#### [Work instructions]
All lines holding the word "align" are to be copied from the records beneath.

:: Raw data ::

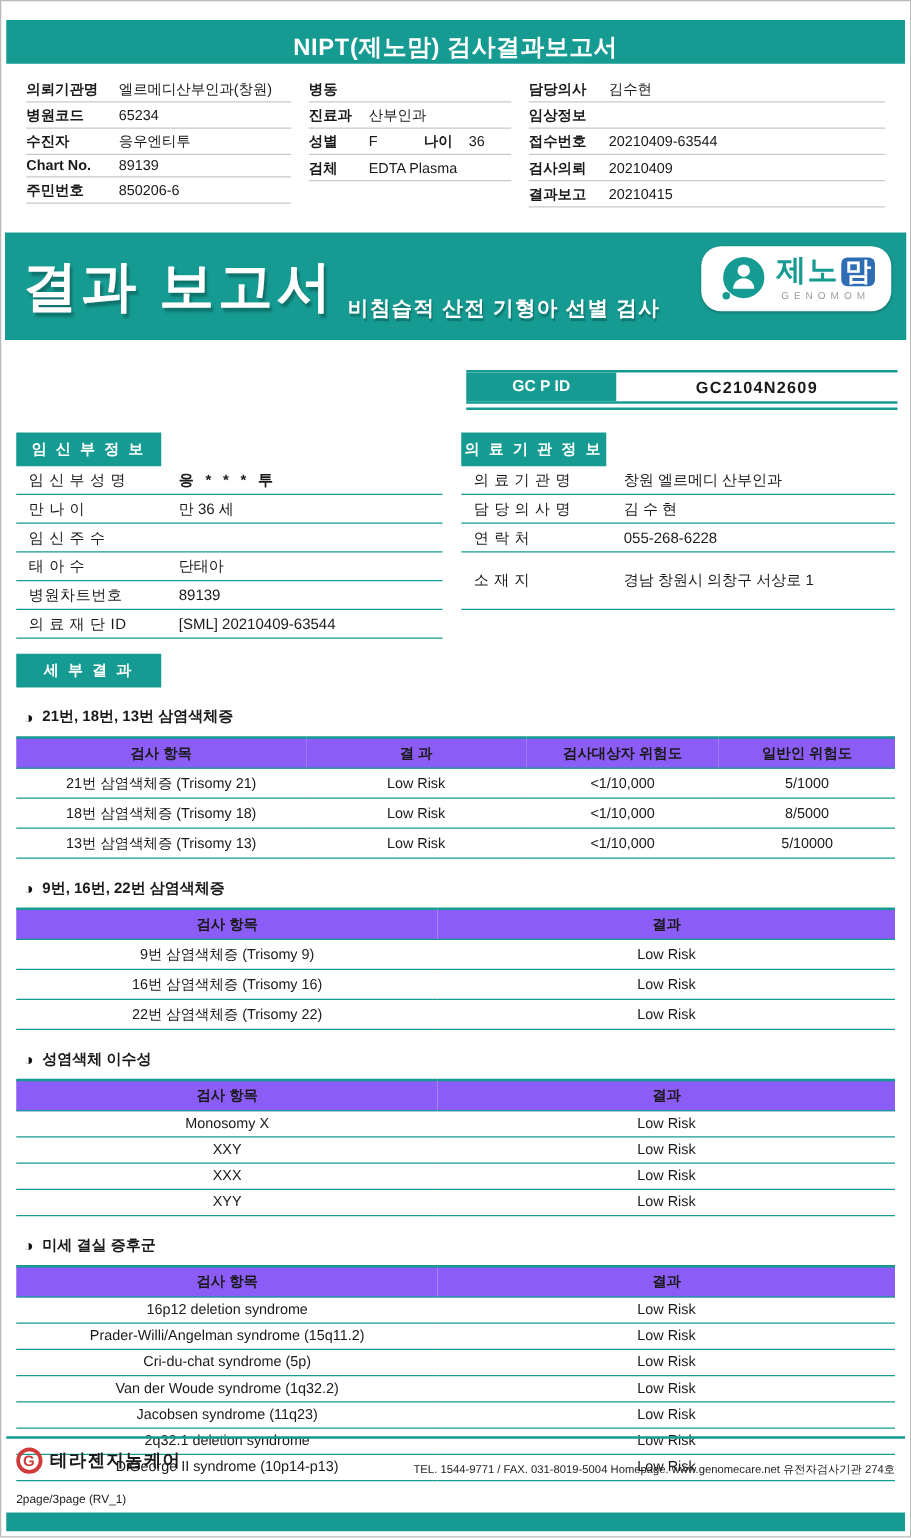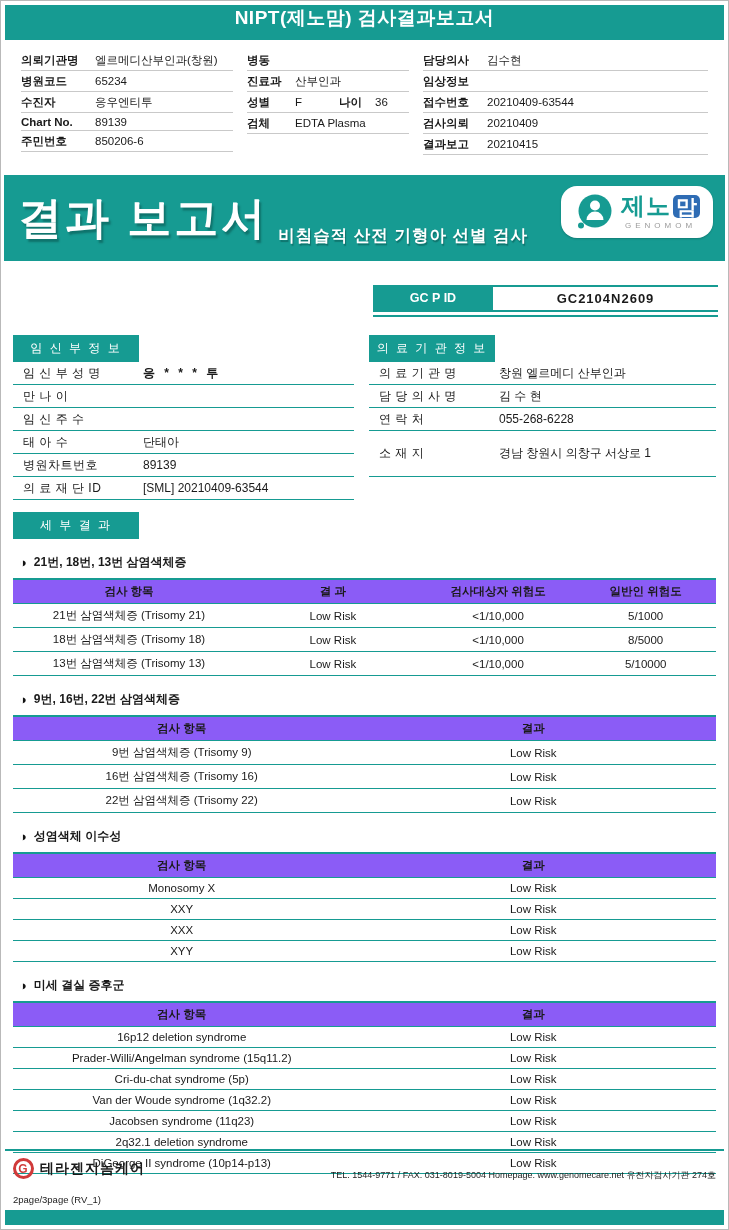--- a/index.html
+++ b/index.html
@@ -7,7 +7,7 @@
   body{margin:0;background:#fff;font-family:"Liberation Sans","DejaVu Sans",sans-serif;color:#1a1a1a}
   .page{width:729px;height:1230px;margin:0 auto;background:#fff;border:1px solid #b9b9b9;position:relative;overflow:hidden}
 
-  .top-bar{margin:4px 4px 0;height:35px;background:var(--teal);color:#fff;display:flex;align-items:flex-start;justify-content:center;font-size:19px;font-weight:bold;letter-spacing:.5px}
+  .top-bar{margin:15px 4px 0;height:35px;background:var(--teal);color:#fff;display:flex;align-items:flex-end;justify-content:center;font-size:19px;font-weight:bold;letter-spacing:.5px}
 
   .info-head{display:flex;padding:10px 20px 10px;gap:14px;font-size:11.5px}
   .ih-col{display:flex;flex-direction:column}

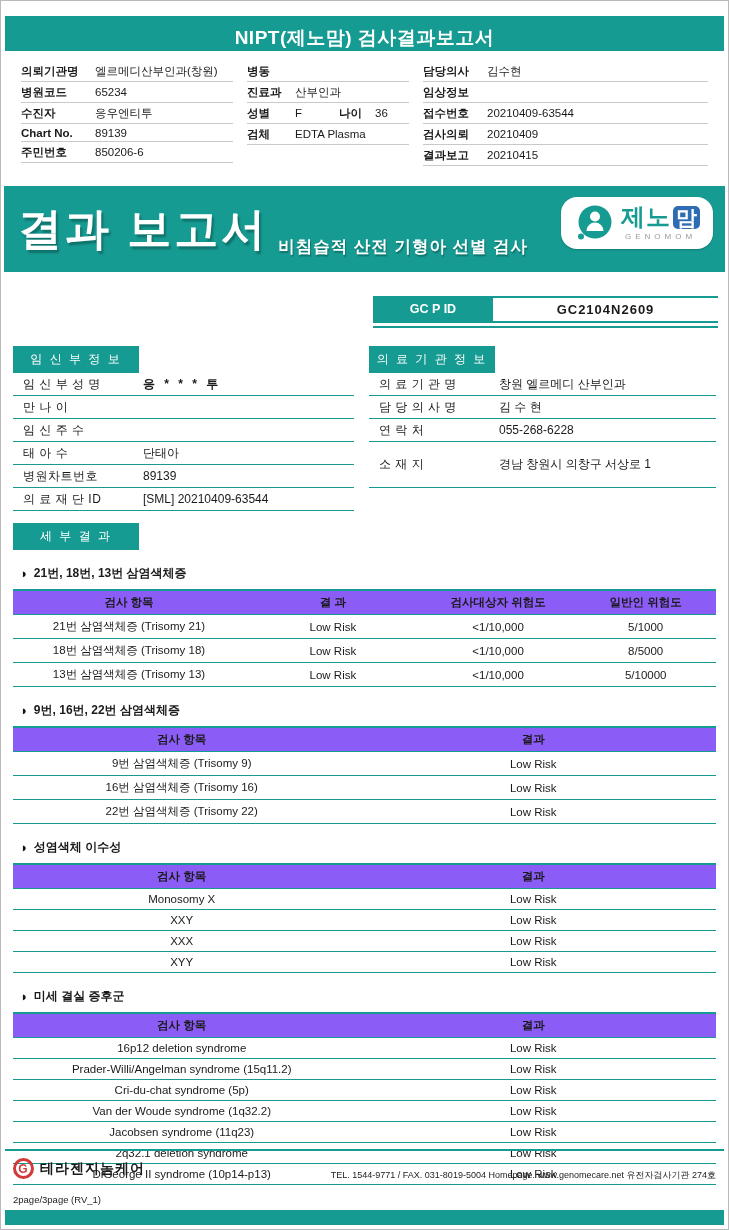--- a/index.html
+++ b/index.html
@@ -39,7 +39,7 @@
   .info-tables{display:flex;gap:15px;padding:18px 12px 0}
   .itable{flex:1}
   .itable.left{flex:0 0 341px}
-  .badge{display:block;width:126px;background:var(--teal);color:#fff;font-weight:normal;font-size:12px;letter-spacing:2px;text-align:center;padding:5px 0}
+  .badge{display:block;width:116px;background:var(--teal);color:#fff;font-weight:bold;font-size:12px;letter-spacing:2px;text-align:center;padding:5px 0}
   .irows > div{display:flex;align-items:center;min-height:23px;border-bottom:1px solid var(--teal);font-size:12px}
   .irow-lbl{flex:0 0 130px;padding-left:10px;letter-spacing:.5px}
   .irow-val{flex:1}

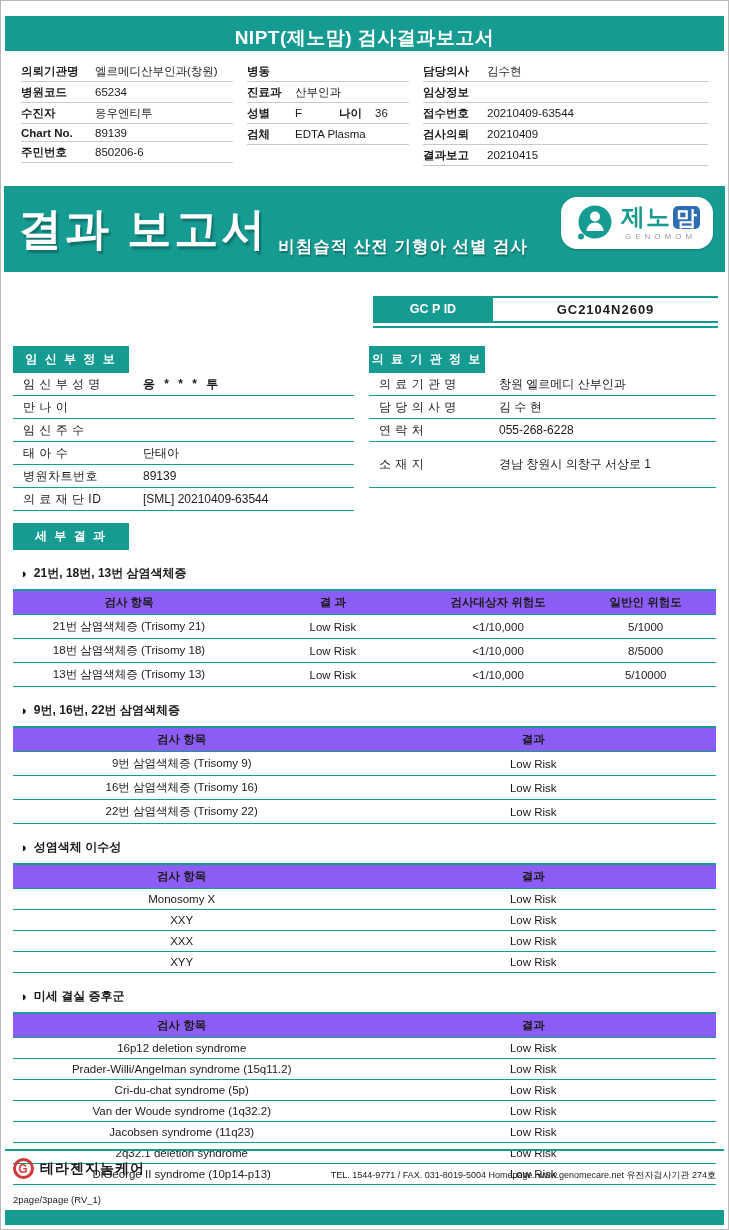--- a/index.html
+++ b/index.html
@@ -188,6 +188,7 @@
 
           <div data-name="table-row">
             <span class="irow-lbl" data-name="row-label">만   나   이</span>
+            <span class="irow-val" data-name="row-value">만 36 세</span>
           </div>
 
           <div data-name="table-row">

:::
:: Raw data ::

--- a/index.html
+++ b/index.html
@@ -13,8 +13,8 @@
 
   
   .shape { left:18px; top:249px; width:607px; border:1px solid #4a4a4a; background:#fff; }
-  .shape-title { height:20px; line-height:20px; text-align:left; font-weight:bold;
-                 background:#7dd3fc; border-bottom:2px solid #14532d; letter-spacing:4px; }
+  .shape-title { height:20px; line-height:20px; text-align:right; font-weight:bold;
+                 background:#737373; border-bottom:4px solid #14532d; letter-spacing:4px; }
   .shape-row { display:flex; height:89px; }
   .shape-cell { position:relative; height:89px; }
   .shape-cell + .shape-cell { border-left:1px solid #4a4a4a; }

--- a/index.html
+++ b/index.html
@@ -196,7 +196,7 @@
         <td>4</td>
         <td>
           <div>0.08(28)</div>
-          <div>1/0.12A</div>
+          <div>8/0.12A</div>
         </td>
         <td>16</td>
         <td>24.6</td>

:::
:: Raw data ::

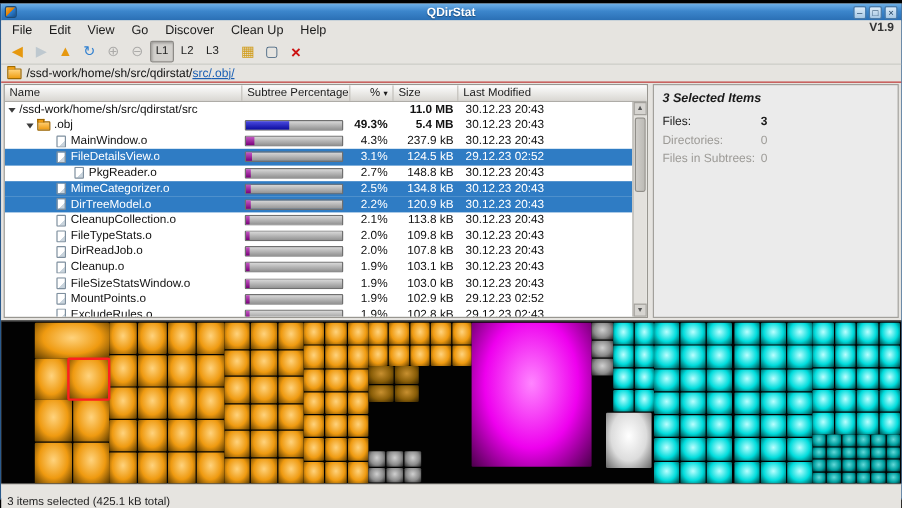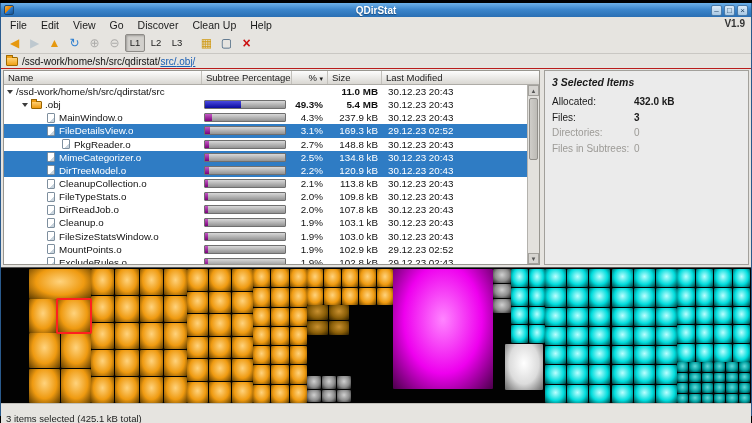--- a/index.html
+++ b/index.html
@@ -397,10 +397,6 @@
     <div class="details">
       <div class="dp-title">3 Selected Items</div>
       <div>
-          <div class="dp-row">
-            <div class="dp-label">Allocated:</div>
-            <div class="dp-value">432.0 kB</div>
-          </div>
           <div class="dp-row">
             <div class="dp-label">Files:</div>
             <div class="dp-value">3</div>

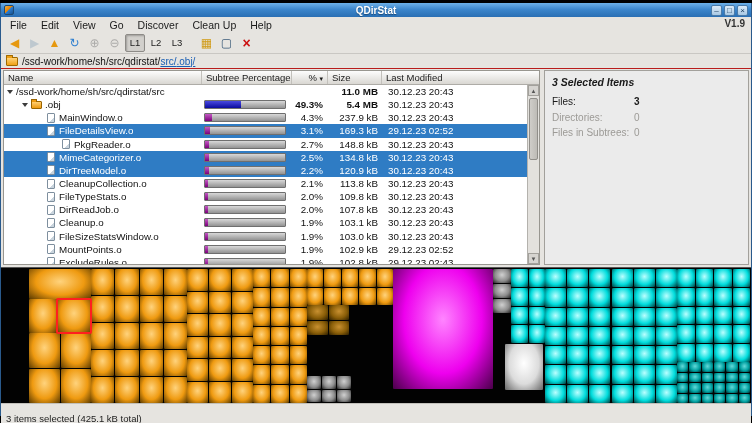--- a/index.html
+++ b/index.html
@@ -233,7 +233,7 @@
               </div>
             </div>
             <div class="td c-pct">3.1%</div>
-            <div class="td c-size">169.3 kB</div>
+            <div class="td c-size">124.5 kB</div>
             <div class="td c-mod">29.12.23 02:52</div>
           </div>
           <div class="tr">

:::

#### [Answer to the exercise]
-  .top-bar{margin:4px 4px 0;height:35px;background:var(--teal);color:#fff;display:flex;align-items:flex-start;justify-content:center;font-size:19px;font-weight:bold;letter-spacing:.5px}
+  .top-bar{margin:15px 4px 0;height:35px;background:var(--teal);color:#fff;display:flex;align-items:flex-end;justify-content:center;font-size:19px;font-weight:bold;letter-spacing:.5px}
-  .badge{display:block;width:126px;background:var(--teal);color:#fff;font-weight:normal;font-size:12px;letter-spacing:2px;text-align:center;padding:5px 0}
+  .badge{display:block;width:116px;background:var(--teal);color:#fff;font-weight:bold;font-size:12px;letter-spacing:2px;text-align:center;padding:5px 0}
   .irows > div{display:flex;align-items:center;min-height:23px;border-bottom:1px solid var(--teal);font-size:12px}
-  .shape-title { height:20px; line-height:20px; text-align:left; font-weight:bold;
+  .shape-title { height:20px; line-height:20px; text-align:right; font-weight:bold;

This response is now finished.